Respiratory motion limits the accuracy and precision of abdominal percutaneous procedures. In this paper, respiratory motion is compensated robotically using motion estimation models. Additionally, a teleoperated insertion is performed using proximity-based haptic feedback to guide physicians during insertion, enabling a radiation-free remote insertion for the end-user. The study has been validated using a robotic liver phantom, and five insertions were performed. The resulting motion estimation errors were below 3 mm for all directions of motion, and the overall resulting 3D insertion errors were 2.60, 7.75, and 2.86 mm for the superior-inferior, lateral, and anterior-posterior directions of motion, respectively. The proposed approach is expected to minimize the chances of inaccurate treatment or diagnosis due to respiratory-induced motion and reduce radiation exposure.

Paper Structure

This paper contains 17 sections, 5 equations, 3 figures, 2 tables.

Figures (3)

  • Figure 1: (a) The respiratory motion compensation step uses an electromagnetic tracker attached to the liver phantom to create a motion model. The model is trained using as ground truth the motion of the target inside the liver phantom extracted from fluoroscopic images. The robotic arm with a needle at its end-effector compensates for the respiratory motion using the output of the motion model.
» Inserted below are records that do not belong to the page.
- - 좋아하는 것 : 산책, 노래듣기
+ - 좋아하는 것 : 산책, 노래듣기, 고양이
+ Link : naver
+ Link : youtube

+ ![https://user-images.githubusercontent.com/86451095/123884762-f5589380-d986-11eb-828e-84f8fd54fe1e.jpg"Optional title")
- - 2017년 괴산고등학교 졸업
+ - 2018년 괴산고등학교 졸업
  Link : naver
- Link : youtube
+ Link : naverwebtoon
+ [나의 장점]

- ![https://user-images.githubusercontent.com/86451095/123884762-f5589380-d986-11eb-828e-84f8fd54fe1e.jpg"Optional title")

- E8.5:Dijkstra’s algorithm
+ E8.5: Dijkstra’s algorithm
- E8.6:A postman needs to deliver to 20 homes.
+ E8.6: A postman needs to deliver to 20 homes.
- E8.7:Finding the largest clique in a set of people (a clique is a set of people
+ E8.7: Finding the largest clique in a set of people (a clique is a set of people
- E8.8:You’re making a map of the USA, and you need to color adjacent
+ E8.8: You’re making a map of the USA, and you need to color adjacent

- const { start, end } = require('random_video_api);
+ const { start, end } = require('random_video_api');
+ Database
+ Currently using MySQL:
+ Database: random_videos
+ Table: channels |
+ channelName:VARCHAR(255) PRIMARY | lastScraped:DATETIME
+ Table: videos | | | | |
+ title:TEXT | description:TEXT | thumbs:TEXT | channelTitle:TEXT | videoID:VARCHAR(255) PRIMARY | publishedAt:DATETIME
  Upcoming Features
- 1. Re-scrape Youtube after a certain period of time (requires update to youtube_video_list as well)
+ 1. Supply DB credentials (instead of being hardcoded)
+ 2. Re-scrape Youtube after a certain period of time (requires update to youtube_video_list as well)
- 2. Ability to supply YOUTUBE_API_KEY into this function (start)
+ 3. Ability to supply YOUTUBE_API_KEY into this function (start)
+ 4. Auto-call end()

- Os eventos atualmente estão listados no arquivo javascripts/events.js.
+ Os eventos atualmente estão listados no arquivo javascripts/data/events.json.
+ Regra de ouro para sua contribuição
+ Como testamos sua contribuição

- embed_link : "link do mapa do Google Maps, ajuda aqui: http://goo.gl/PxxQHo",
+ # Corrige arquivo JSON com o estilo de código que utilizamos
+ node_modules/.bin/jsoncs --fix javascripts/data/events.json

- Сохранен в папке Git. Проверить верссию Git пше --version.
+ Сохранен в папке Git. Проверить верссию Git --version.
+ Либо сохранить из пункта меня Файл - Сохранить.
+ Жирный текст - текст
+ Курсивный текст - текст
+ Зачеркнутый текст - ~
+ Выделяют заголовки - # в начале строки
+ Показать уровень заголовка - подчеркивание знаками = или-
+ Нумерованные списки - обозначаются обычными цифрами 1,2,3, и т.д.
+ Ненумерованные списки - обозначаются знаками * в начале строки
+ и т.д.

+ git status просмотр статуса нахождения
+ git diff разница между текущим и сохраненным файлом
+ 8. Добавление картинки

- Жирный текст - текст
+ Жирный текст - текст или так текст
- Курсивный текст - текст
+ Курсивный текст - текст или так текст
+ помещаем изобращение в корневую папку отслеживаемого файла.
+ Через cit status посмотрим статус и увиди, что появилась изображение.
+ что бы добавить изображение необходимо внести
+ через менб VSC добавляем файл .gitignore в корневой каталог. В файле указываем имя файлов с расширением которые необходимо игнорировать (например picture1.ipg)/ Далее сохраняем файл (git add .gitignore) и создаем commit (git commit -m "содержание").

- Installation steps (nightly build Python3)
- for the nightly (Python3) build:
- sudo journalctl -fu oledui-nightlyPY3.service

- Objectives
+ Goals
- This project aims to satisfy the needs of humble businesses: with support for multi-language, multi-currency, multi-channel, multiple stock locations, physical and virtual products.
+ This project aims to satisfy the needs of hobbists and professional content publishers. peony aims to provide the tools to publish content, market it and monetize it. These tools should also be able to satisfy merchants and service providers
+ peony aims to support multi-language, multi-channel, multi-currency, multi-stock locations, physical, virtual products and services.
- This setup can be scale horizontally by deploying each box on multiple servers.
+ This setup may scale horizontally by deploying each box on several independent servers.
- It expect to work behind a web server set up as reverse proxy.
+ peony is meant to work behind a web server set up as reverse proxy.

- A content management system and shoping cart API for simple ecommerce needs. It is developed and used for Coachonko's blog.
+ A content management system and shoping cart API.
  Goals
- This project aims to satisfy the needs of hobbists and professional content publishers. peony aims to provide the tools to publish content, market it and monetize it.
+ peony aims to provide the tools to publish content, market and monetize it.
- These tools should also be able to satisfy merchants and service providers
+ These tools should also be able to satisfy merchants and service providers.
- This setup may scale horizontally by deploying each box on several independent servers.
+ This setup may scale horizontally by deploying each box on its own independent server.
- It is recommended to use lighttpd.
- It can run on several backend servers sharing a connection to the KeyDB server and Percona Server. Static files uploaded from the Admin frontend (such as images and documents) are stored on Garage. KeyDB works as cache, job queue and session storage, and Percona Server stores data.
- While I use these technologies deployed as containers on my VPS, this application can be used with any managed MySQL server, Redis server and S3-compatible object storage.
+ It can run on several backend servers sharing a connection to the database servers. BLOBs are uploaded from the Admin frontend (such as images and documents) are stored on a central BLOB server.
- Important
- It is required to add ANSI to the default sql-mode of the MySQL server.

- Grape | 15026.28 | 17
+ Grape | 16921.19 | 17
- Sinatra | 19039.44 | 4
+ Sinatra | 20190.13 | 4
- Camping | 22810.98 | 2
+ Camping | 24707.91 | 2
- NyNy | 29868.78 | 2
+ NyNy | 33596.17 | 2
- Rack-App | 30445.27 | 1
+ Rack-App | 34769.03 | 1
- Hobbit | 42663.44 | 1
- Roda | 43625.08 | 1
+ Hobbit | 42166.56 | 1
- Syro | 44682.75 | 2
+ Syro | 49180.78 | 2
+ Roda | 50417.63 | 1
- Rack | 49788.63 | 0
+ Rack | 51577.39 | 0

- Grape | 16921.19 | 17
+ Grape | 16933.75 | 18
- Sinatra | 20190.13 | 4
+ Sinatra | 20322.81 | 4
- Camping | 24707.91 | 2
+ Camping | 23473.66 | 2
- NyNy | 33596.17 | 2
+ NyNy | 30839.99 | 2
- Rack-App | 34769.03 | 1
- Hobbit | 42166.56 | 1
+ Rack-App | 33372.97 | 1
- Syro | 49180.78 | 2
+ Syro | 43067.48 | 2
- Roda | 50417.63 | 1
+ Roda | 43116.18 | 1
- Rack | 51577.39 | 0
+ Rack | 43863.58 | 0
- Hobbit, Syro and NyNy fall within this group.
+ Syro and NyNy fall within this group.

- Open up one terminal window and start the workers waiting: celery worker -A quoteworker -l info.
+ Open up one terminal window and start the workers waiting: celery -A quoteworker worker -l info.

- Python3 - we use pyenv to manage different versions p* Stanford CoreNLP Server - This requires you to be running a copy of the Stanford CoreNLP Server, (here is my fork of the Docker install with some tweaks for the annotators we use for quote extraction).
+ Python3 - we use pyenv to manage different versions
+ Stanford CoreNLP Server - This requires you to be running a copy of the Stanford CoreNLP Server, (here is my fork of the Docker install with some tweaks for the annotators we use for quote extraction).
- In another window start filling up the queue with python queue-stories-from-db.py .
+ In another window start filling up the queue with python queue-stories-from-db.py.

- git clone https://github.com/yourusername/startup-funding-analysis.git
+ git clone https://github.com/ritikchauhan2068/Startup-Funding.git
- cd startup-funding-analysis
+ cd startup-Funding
The robot performs needle steering to maintain the alignment between the target and the needle. (b) In the remote needle insertion step, the end-user remotely controls the robotic arm by operating the haptic device with force feedback ($F_{\text{user}}$), guiding the physicians to reach the desired displacement ($\textit{x}_{\text{user}}$).
  • Figure 2: (a) A transformation matrix from the base frame ($\Psi_B$) to the end-effector ($\Psi_{EE}$) realigns the robotic arm with the frame of the moving target ($\Psi_T$). The arm moves based on the estimations made using the electromagnetic (EM) system as a surrogate. The estimations relate the real-time position of the sensor in the EM frame ($\Psi_{EM}$) to the target frame ($\Psi_T$). (b) The source side contains the haptic device controlled by the user to move the robotic arm. The user moves the handle in the $y_o$ direction relative to the initial location of frame ($\Psi_O$). (c) The replica side contains the liver phantom with a spherical lead target located inside the phantom. The EM tracker system is attached to the phantom and used as a surrogate signal, and the C-arm scan is used to train and validate our methods. The robotic arm with a needle at the end-effector enables respiratory motion compensation and remote insertion steps.
  • Figure 3: (a) The liver phantom simulates different types of breathing patterns during the training phase. The target location (ground truth) is extracted in the two directions of motion Anterior-Posterior and Superior-Inferior which are represented by the solid lines in blue and gray, respectively. The motion models are trained to estimate the ground truth (the dotted lines). (b) The liver phantom simulates regular breathing and the location of the target is extracted for validation (solid lines). The motion models estimate the current target position (dotted lines), and the robotic manipulator compensates for the respiratory motion by steering the needle attached to the end-effector (dashed lines). (c) The insertion is performed remotely using the haptic device. The forces felt by the user increase as the distance between the tip of the needle and the target decreases.